Calippo y traición
Ese ser disparatado era de una ternura quebradiza como sólo pueden tenerla los grandes mentirosos inofensivo
No quiero hacer mucha publicidad de lo que ocurrió el sábado 31 de agosto ni tampoco añadir nada de lo que salió en los periódicos. Tampoco me gusta, la verdad, estar en medio de noticias que no tienen relación con mi trabajo, ni las noticias buenas ni las noticias malas; en realidad, donde mejor se está en los periódicos es firmando.
Tampoco sé, aunque esto no tenga nada que ver, qué pasó por la cabeza de Elisardo Bastiaga cuando se le ocurrió después de un mes abrir mi cuenta de Instagram, cuenta por lo demás compartida, y ver que tenía 9.844 followers.
No hace falta ser muy listo para reparar en que estaba sospechosamente cerca de los 10.000, la cifra que me propuse cuando empecé a escribir esta serie; en cierto modo habíamos fracasado los dos, si bien mi fracaso era público y tenía un punto miserable: yo usé a aquel tipo distraído y fronterizo para propósitos personales exagerando y en ocasiones ridiculizando el suyo, que era llegar a 100. En la vida, detrás de un Bastiaga siempre hay alguien riéndose mucho sin pensar que no le separa nada de él, solo dos ceros.
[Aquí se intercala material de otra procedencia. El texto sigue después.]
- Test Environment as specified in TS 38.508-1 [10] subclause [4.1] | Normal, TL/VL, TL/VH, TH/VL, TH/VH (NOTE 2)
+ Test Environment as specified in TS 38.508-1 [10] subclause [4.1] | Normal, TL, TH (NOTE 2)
Nos fuimos al Retiro para cumplir mi sueño desde que llegué a esta ciudad: subirme a una de esas barquitas y dar remos. Él caminaba entre enfadado y espantado chupando divinamente un calippo de fresa, saboreando ese momento en el que el calippo se separa un poco del envase y empieza a subir y a bajar, a descongelarse despacio como algún día nos terminaremos de descongelar todos. Subimos a esa barca y dimos remos, sintiéndome yo un poco Fredo Corleone porque en verdad Bastiaga estaba angustiado, esa angustia que nos atenaza los pulmones y no nos deja respirar porque ha llegado la traición de un amigo cercano.
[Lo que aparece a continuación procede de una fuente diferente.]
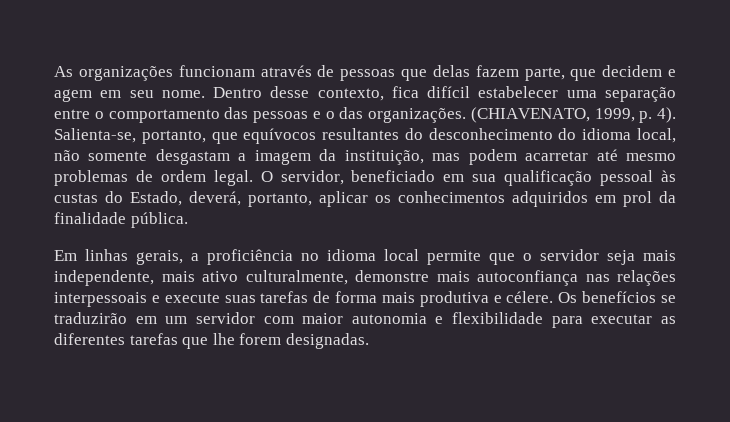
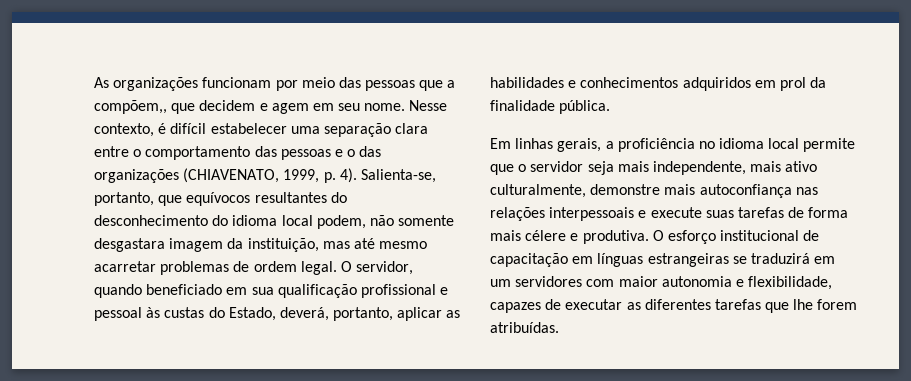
- As organizações funcionam através de pessoas que delas fazem parte, que decidem e agem em seu nome.
+ As organizações funcionam por meio das pessoas que a compõem,, que decidem e agem em seu nome.
- Dentro desse contexto, fica difícil estabelecer uma separação entre o comportamento das pessoas e o das organizações. (CHIAVENATO, 1999, p. 4).
+ Nesse contexto, é difícil estabelecer uma separação clara entre o comportamento das pessoas e o das organizações (CHIAVENATO, 1999, p. 4).
- Salienta-se, portanto, que equívocos resultantes do desconhecimento do idioma local, não somente desgastam a imagem da instituição, mas podem acarretar até mesmo problemas de ordem legal.
+ Salienta-se, portanto, que equívocos resultantes do desconhecimento do idioma local podem, não somente desgastara imagem da instituição, mas até mesmo acarretar problemas de ordem legal.
- O servidor, beneficiado em sua qualificação pessoal às custas do Estado, deverá, portanto, aplicar os conhecimentos adquiridos em prol da finalidade pública.
+ O servidor, quando beneficiado em sua qualificação profissional e pessoal às custas do Estado, deverá, portanto, aplicar as habilidades e conhecimentos adquiridos em prol da finalidade pública.
- Em linhas gerais, a proficiência no idioma local permite que o servidor seja mais independente, mais ativo culturalmente, demonstre mais autoconfiança nas relações interpessoais e execute suas tarefas de forma mais produtiva e célere. Os benefícios se traduzirão em um servidor com maior autonomia e flexibilidade para executar as diferentes tarefas que lhe forem designadas.
+ Em linhas gerais, a proficiência no idioma local permite que o servidor seja mais independente, mais ativo culturalmente, demonstre mais autoconfiança nas relações interpessoais e execute suas tarefas de forma mais célere e produtiva. O esforço institucional de capacitação em línguas estrangeiras se traduzirá em um servidores com maior autonomia e flexibilidade, capazes de executar as diferentes tarefas que lhe forem atribuídas.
— O sea, que básicamente querías llegar a 10.000 con las fotos que yo hacía para llegar a 100.
Hacía calor pero no excesivo. Le pregunté entonces si algo era verdad: algo siquiera. “Ni el pelo”, contestó. “No me puse pelo en la vida. Y el muerto no era mi tío sino un señor que conocía mi padre”.
— ¿Tu padre el de la misión Apolo?
— Tampoco fue astronauta. De chico trabajó en la frutería Domínguez.
Ese ser disparatado era de una ternura quebradiza como solo pueden tenerla los grandes mentirosos inofensivos. Tuve muchísimas ganas de abrazarle, pero me contuve. Estaba tan feliz y tan en paz que en mi cabeza empezó a sonar una cancioncilla que siempre se activa en esos instantes de amor: “El cangurito gentil”. Hay un placer muy sofisticado en descubrir mentiras que ya sabes y dar a conocer traiciones que no te dejan dormir.
Así estábamos, cerrando la serie, cuando en una de las barcas vimos a Carmen Calvo, que saludó a Bastiaga feliz y a gritos (“Mañana comemos con Iván”) dejándome alucinado, y Bastiaga la quiso saludar con tanto énfasis que olvidó que llevaba un remo en la mano y mandó a Calvo al lago de un palazo, saltando todos los guardaespaldas al agua: unos para rescatarla y otros para detenernos.